Anyone who's ever had a bladder infection knows about the pain and burning when you urinate. Well, it's just as uncomfortable for your pet. She'll let you know she's not happy by her restless behavior, which includes pacing around the house and whining. She may ask to go out again almost as soon as you've let her back in.

Worse yet, you may start finding puddles of urine around the house. Don't immediately assume this is a behavior problem. She just may not be able to hold it long enough to get outside. Before you call a dog trainer, be sure cystitis in dogs isn't what's causing the problem.

What Tests Will Your Vet Want to Run to Diagnose Canine Urinary Tract Infections?

Three tests your vet should do are a urinalysis, a dog urine culture, and a sensitivity test.

A urinalysis will reveal whether bacteria or canine bladder stones are present in your buddy's urine. If bacteria are present, a urine culture will let your vet know which bacteria are causing the infection. A sensitivity test will show which antibiotic should be used.

The problem is that these tests are expensive. They can add between $25 and $100 to your vet bill. Some dog owners can't afford the extra cost. Others just won't pay the added expense.

The result is that your vet will probably be shooting in the dark as far as using the right antibiotic to clear up your pet's case of canine cystitis.

Any Antibiotic Will Work, Right?

Wrong. Skipping the sensitivity test can be a false economy, since you can waste a lot of time and money giving your pet an antibiotic that won't kill the bacteria causing the problem.

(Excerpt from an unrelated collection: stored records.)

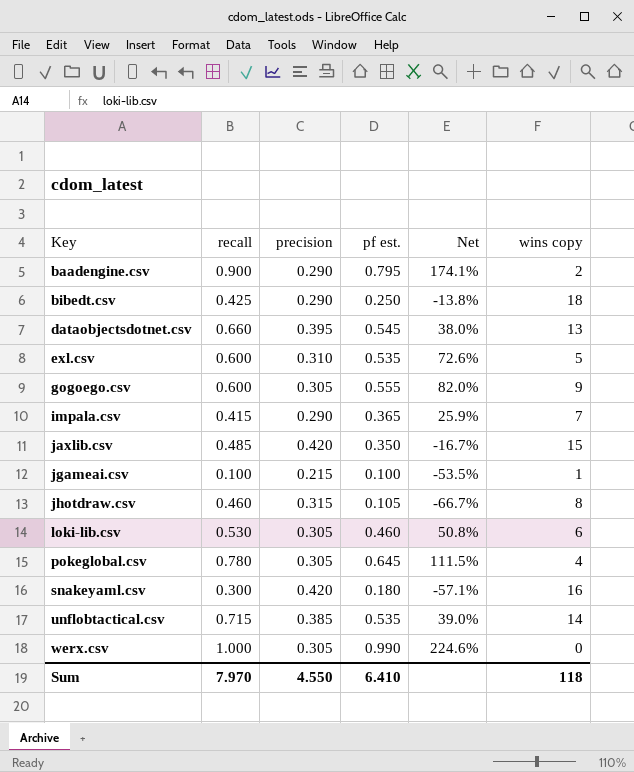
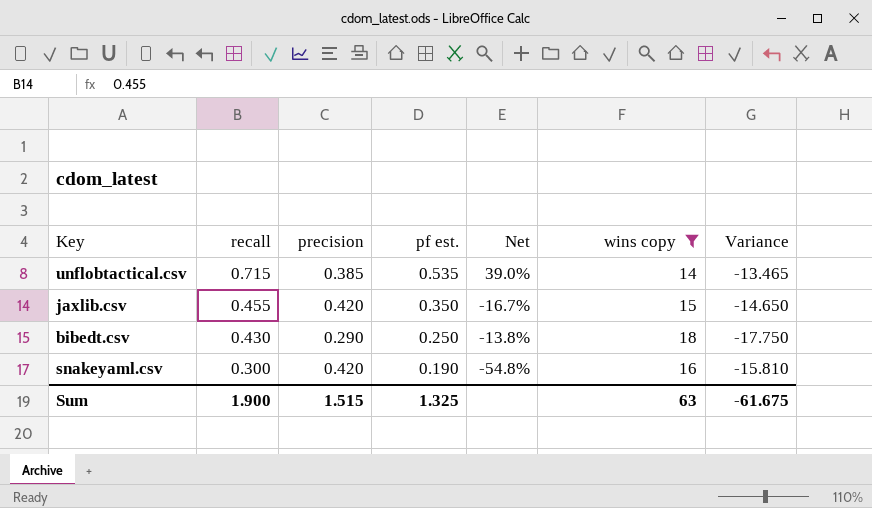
filter: none -> wins copy >= 14
row order: Key ascending -> recall descending
column Variance | formula: none -> [pf est.] - [wins copy]
jaxlib.csv | recall: 0.485 -> 0.455
bibedt.csv | recall: 0.425 -> 0.430
snakeyaml.csv | pf est.: 0.180 -> 0.190
snakeyaml.csv | Net: -57.1% -> -54.8%
Sum | recall: 7.970 -> 1.900
Sum | precision: 4.550 -> 1.515
Sum | pf est.: 6.410 -> 1.325
Sum | wins copy: 118 -> 63

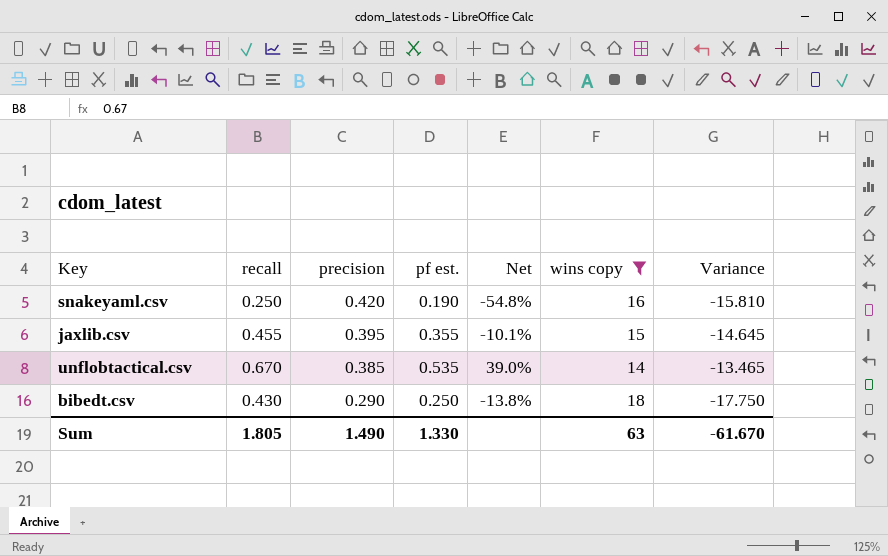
row order: recall descending -> precision descending
snakeyaml.csv | recall: 0.300 -> 0.250
jaxlib.csv | precision: 0.420 -> 0.395
jaxlib.csv | pf est.: 0.350 -> 0.355
jaxlib.csv | Net: -16.7% -> -10.1%
jaxlib.csv | Variance: -14.650 -> -14.645
unflobtactical.csv | recall: 0.715 -> 0.670
Sum | recall: 1.900 -> 1.805
Sum | precision: 1.515 -> 1.490
Sum | pf est.: 1.325 -> 1.330
Sum | Variance: -61.675 -> -61.670

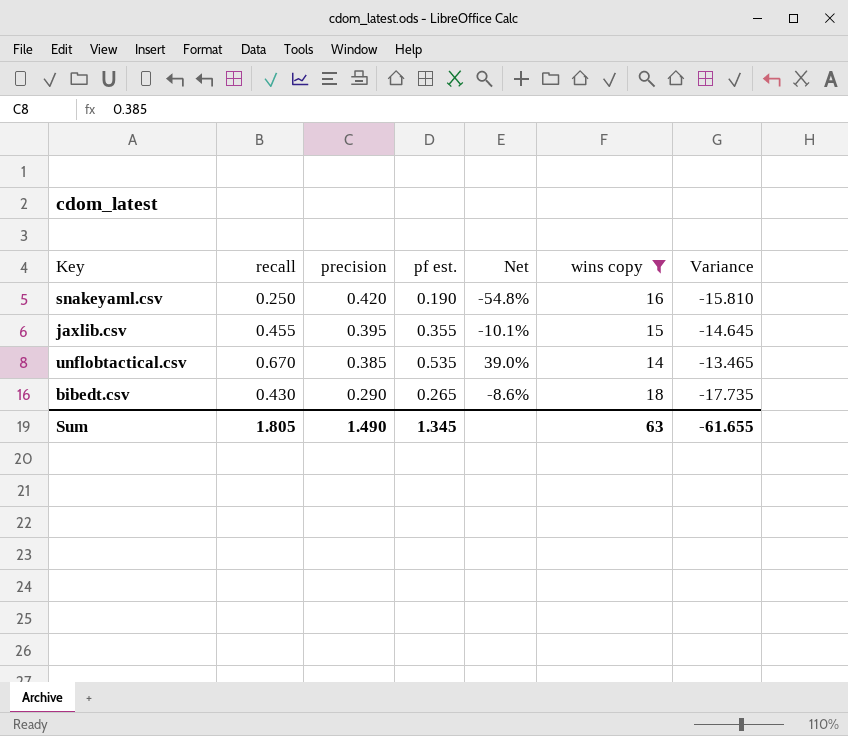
bibedt.csv | pf est.: 0.250 -> 0.265
bibedt.csv | Net: -13.8% -> -8.6%
bibedt.csv | Variance: -17.750 -> -17.735
Sum | pf est.: 1.330 -> 1.345
Sum | Variance: -61.670 -> -61.655

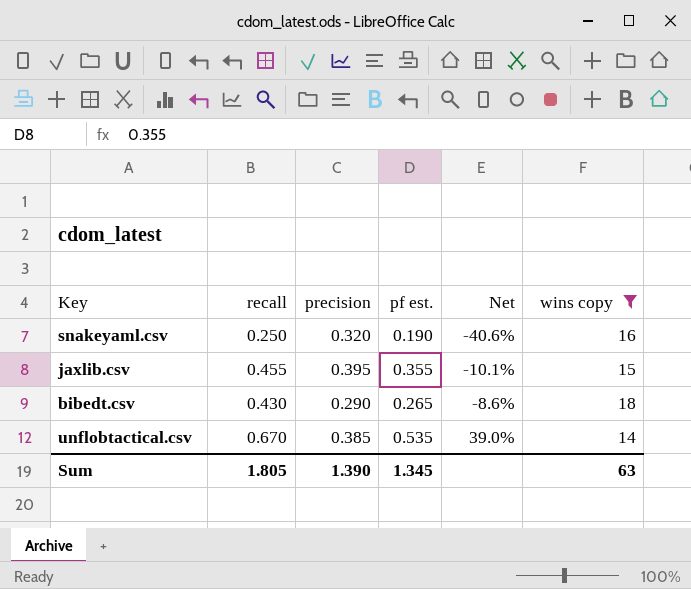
row order: precision descending -> Net ascending
column Variance | formula: [pf est.] - [wins copy] -> none
snakeyaml.csv | precision: 0.420 -> 0.320
snakeyaml.csv | Net: -54.8% -> -40.6%
Sum | precision: 1.490 -> 1.390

The problem of antibiotic resistance is also an issue. More and more bacteria are becoming resistant to antibiotics that used to kill them. Often this is a result of using the wrong antibiotic to try to eradicate an infection.

Can Natural Remedies for Dogs Be the Answer?

Many people have turned to natural remedies to prevent and treat various health problems, and they're wondering if these remedies can help their pets as well.

The answer is yes, natural remedies for dogs are safe and effective for treating canine urinary tract infections. You'll want to use a remedy manufactured especially for pets so that your companion receives the right dosage. Look for a product that contains the herbs uva ursi and berberis, and the homeopathic remedies Cantharis and Staphysagris.

Now you can understand why your vet wants to run those expensive tests. Once your pet has recovered from canine cystitis, you'll probably want to learn more about natural remedies for pets, so that you can prevent the stress and pain of bladder infections in dogs in the future.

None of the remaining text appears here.